Intersections between Popular Culture, Sexuality, and Health

Location 
Warren Room 295, Boalt Hall, UC Berkeley
Date 
April 10, 2015
Time 
1:00 pm - 5:00 pm

The goal of this program is to stimulate dialogue across disciplinary lines on issues concerning the intersection of gender, sexuality, race, cultural imagery and health research and policy. Each panel will include scholars from different disciplinary perspectives with the goal of illuminating key issues that could inform current theory and practice addressing sexual health disparities. 

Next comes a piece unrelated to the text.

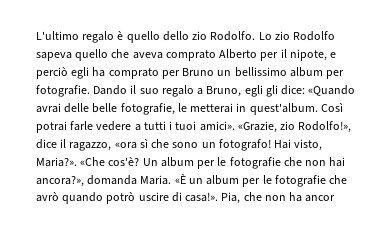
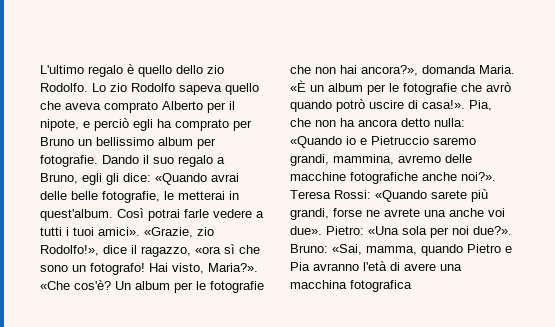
[305,195,336,202] ancor -> [358,118,465,127] [290,136,476,148] [290,154,472,166] [290,172,496,184] [290,189,488,202] [290,208,505,220] [290,226,512,238] [290,244,512,256] [290,261,462,271] [290,280,412,292] ancora detto nulla: «Quando io e Pietruccio saremo grandi, mammina, avremo delle macchine fotografiche anche noi?». Teresa Rossi: «Quando sarete più grandi, forse ne avrete una anche voi due». Pietro: «Una sola per noi due?». Bruno: «Sai, mamma, quando Pietro e Pia avranno l'età di avere una macchina fotografica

The panels will address violence against women and HIV/AIDS, which remain subjects of major concern in the field of public health. At the same time, these issues generate various competing cultural narratives as well as scholarship in the humanities and sociology. Much of this discourse struggles with questions of individual autonomy, responsibility and blame. For example, can we question the decisions of survivors of violence without falling into victim-blaming? In thinking about Truvada, a medication recommended for gay men by the federal government to prevent HIV/AIDS, can we examine gay and bisexual men’s sexual decision-making without engaging in “slut shaming”? How do we navigate the tension between respecting autonomy and combatting oppression?

SPEAKERS

Alisa Bierria
Associate Director
University of California, Berkeley 
Center for Race & Gender

David Frost
Assistant Professor of Population and Family Health 
Columbia University Mailman School of Public Health

Octavio R. Gonzalez 
Assistant Professor of English
Wellesley College

Emily Rothman
Associate Professor, Community Public Health
Boston University School of Public Health

MODERATORS

Denise Herd
Associate Professor of Behavioral Sciences
Diversity and Health Disparities Cluster
University of California, Berkeley

Russell Robinson
Distinguished Haas Chair in LGBT Equity Professor of Law
Professor, Berkeley Law

This event is sponsored by the LGBTQ Cluster and the Diversity and Health Disparities Cluster of HIFIS and co-sponsored by Center for the Study of Sexual Culture, and Center for Race and Gender.